Mike Phillips (1966)Mike was the original afternoon guy at KFRC when the station moved to Top 40 in February 1966, then switched to mornings later in the year. He ended his career as program director at L.A.'s legendary K-Earth 101 from 1990 to 2001, helping to elevate the famed Oldies powerhouse from middle-of-the-pack status to consistent ratings in the top five.

He spent the early portion of his career in the Pacific Northwest, including stops at KAYO and KJR in Seattle, before becoming one of the KISN Good Guys at the Portland Top 40 outlet.
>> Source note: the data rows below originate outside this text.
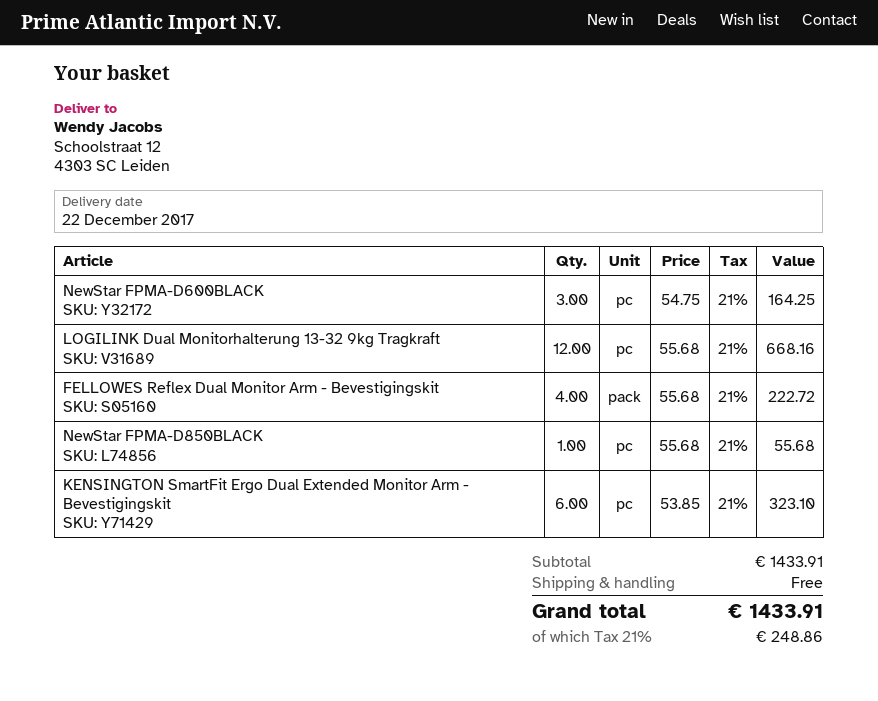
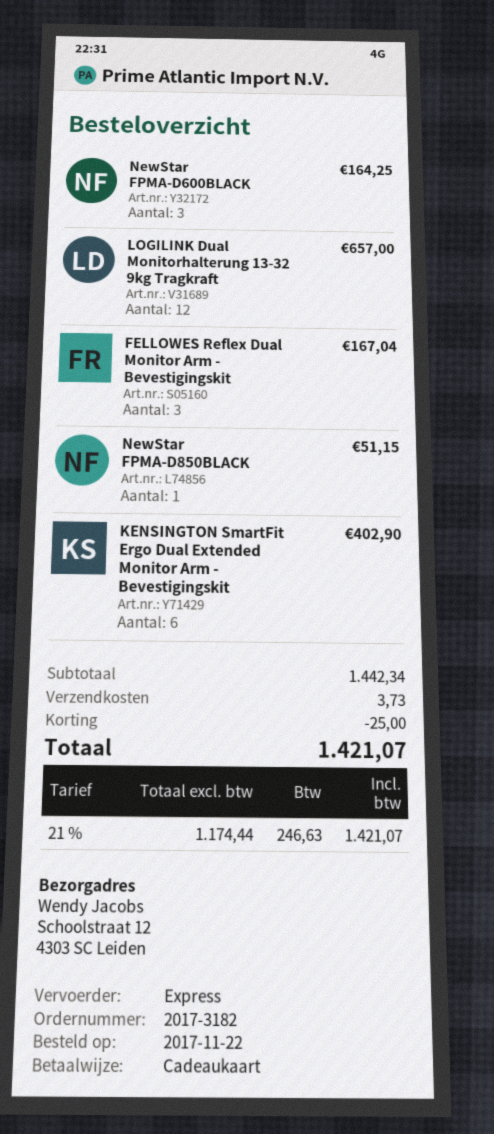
LOGILINK Dual Monitorhalterung 13-32 9kg Tragkraft: 12 for 668.16 -> 12 for 657.00
FELLOWES Reflex Dual Monitor Arm - Bevestigingskit: 4 for 222.72 -> 3 for 167.04
NewStar FPMA-D850BLACK: 1 for 55.68 -> 1 for 51.15
KENSINGTON SmartFit Ergo Dual Extended Monitor Arm - Bevestigingskit: 6 for 323.10 -> 6 for 402.90
subtotal: 1433.91 -> 1442.34
discount: none -> 25.00
shipping: 0.00 -> 3.73
tax: 21% = 248.86 -> 21% = 246.63
total: 1433.91 -> 1421.07

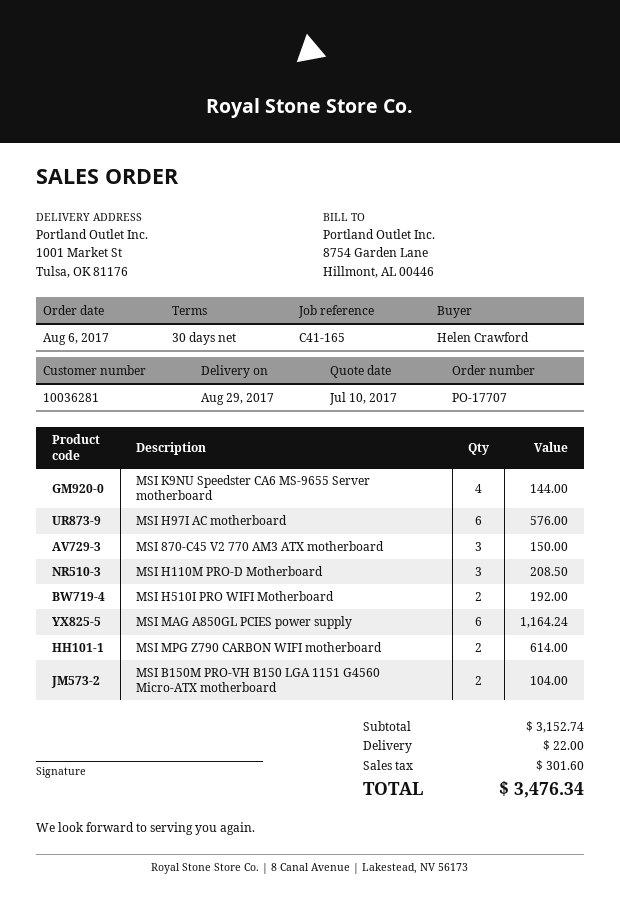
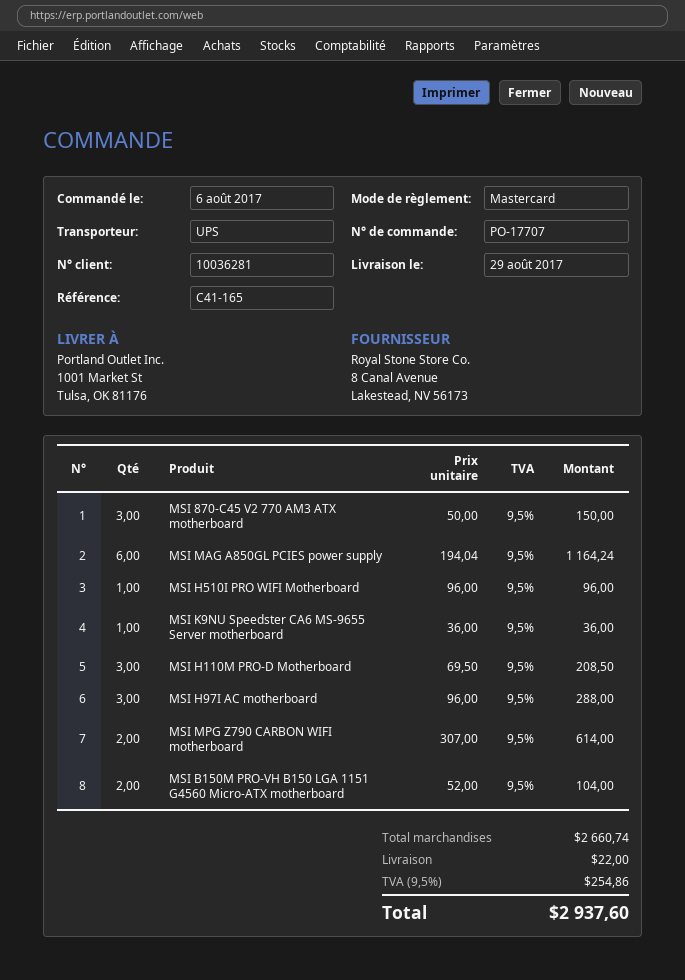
MSI K9NU Speedster CA6 MS-9655 Server motherboard: 4 for 144.00 -> 1 for 36.00
MSI H97I AC motherboard: 6 for 576.00 -> 3 for 288.00
MSI H510I PRO WIFI Motherboard: 2 for 192.00 -> 1 for 96.00
subtotal: 3152.74 -> 2660.74
tax: 301.60 -> 254.86
total: 3476.34 -> 2937.60

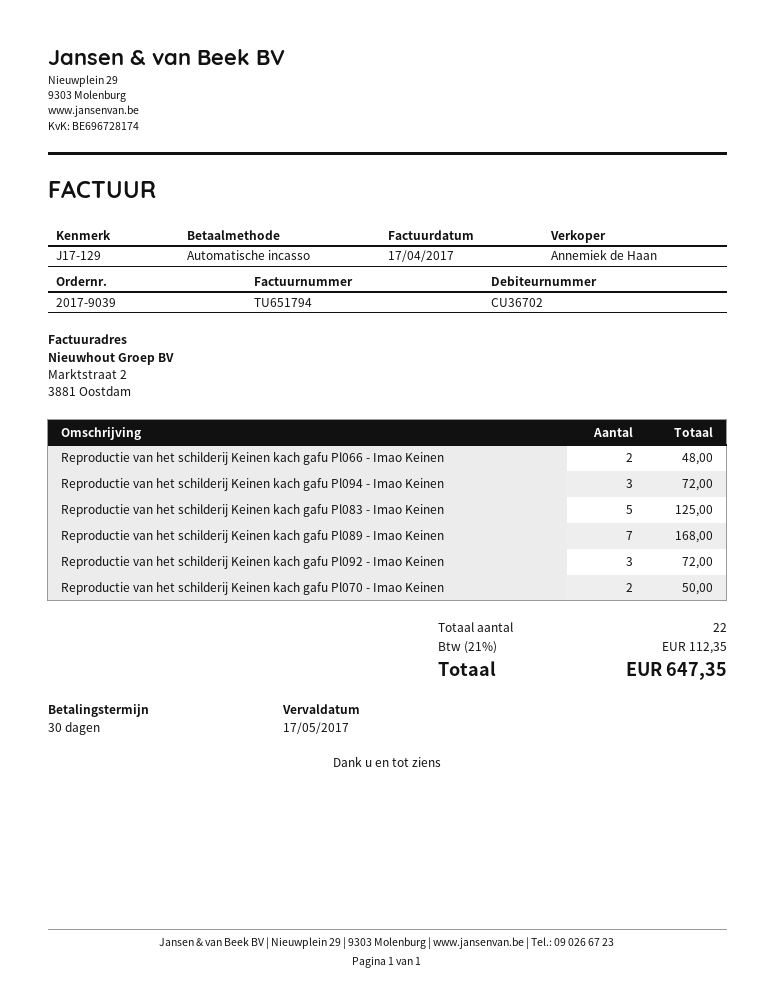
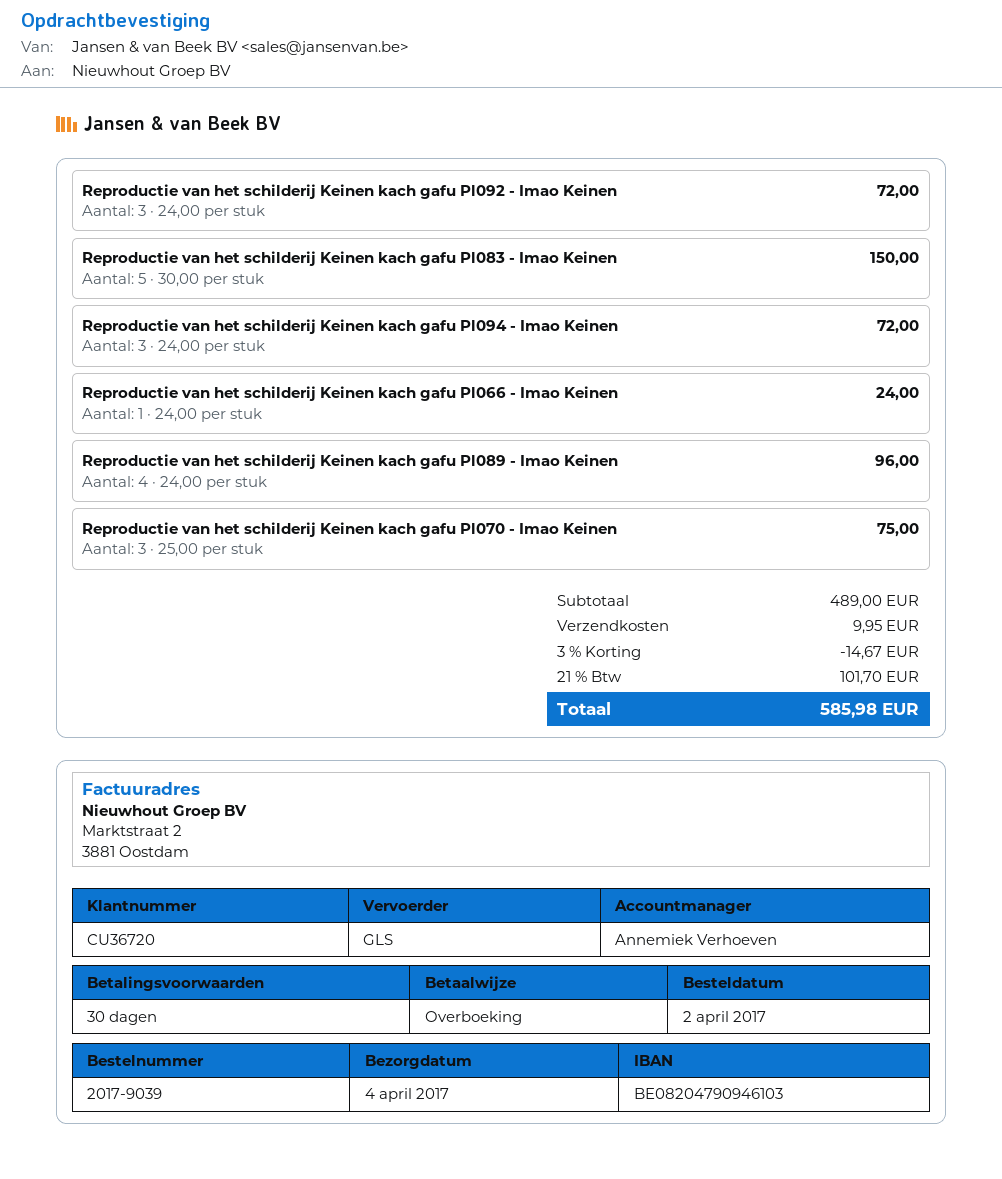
customer number: CU36702 -> CU36720
sales rep: Annemiek de Haan -> Annemiek Verhoeven
payment method: direct debit -> bank transfer
Reproductie van het schilderij Keinen kach gafu Pl066 - Imao Keinen: 2 for 48.00 -> 1 for 24.00
Reproductie van het schilderij Keinen kach gafu Pl083 - Imao Keinen: 5 for 125.00 -> 5 for 150.00
Reproductie van het schilderij Keinen kach gafu Pl089 - Imao Keinen: 7 for 168.00 -> 4 for 96.00
Reproductie van het schilderij Keinen kach gafu Pl070 - Imao Keinen: 2 for 50.00 -> 3 for 75.00
discount: none -> 3% = 14.67
shipping: none -> 9.95
tax: 21% = 112.35 -> 21% = 101.70
total: 647.35 -> 585.98

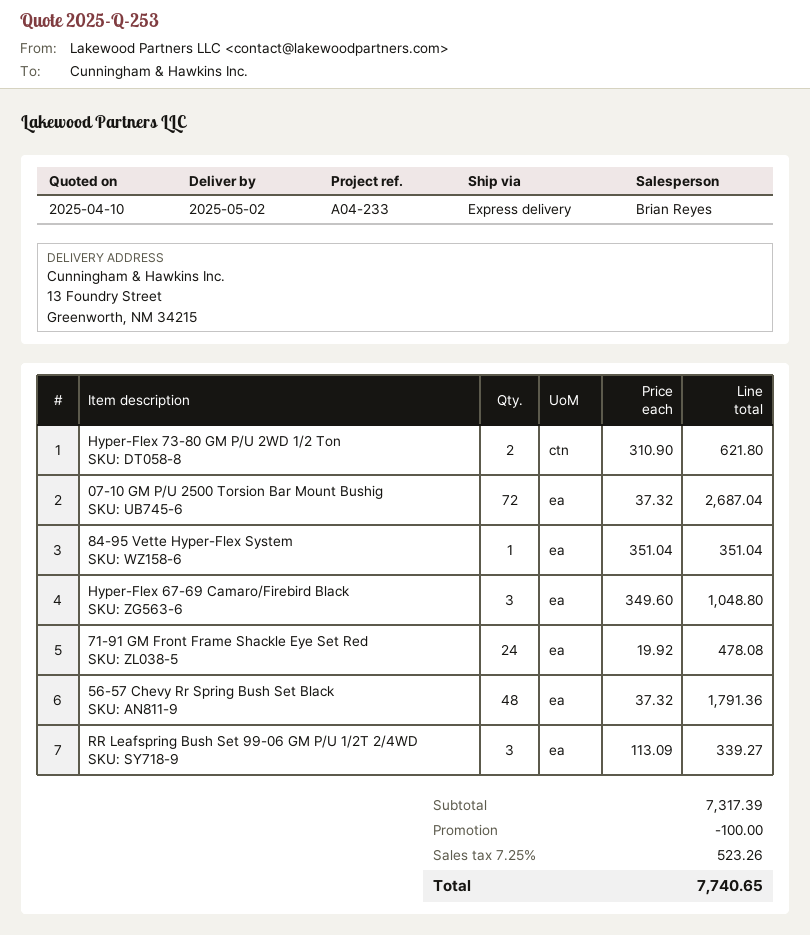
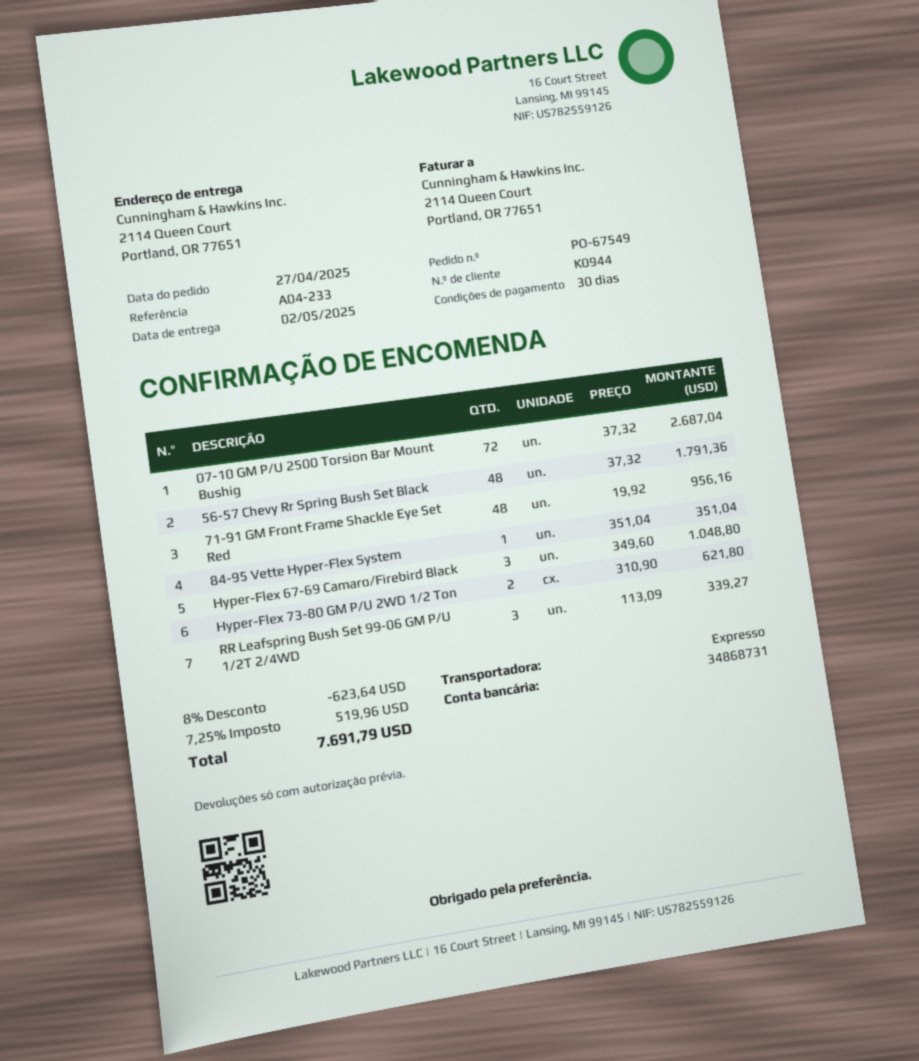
ship to: 13 Foundry Street, Greenworth, NM 34215 -> 2114 Queen Court, Portland, OR 77651
71-91 GM Front Frame Shackle Eye Set Red: 24 x 19.92 = 478.08 -> 48 x 19.92 = 956.16
discount: 100.00 -> 623.64
tax: 7.25% = 523.26 -> 7.25% = 519.96
total: 7740.65 -> 7691.79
From KISN it was on to his first stop in the Bay Area, working at KNBR/68 under program director Al Hart.

Fired by KNBR, he landed on his feet as an original member of the 610 Men at KFRC when the station switched to Top 40 early in 1966. Initially installed as the Big 610's afternoon guy, he moved to mornings later in the year.

After a return to KJR in 1968, he made subsequent stops at WXLO/New York (1973) and KGW/Portland (1975) before coming back to the Bay Area as program director at NBC-owned KYUU/99.7 in 1980. He moved over to program KIOI in 1982, then returned to KFRC as program director in 1984. He then helped create KOIT's signature "Lite Rock" sound beginning in 1986.

Mike Phillips had moved from Santa Clarita in Southern California to Portland earlier this summer to be nearer to his family.

Ron Lyons on Mike Phillips...

The one thing left off his stations slate was KNBR from February of 1965 until sometime in the Fall. Mike Phillips was a star, I believe, at KJR when he was 19, and he and I both were hired by Mike Joseph which could account for the high suicide rate in the '60s.

[Joseph] was a real con artist and had sold NBC a story on market research. We were playing "Satisfaction" and then going into Arlene Francis on "Emphasis." We were giving the time in various Bay Area locations and he had the very old NBC announcers doing (or trying) Top 40 News up to the network join and it was horrific. The whole thing was horrific.

I have an actual memo from Joseph saying "Congratulations on the birth of your daughter. You only gave the call letters 23 times; it should have been 35." NBC was run by the News Division so we had to carry everything including think pieces and press conferences. NOBODY knew what the hell we were.

Mike and I were very good friends then, and I will explain in a bit why I think we didn't stay that way. Anyway, he kept telling management, which was Al Hart, how screwed up it was and doing one liners about it on the air. We were great drinking buddies and he spent a lot of time at the house. He was a little lonely and really angry with how bad we sounded. I kept telling him that no matter how bad it was, it was theirs and he was liable to be fired ... which is what happened ... which is rather funny.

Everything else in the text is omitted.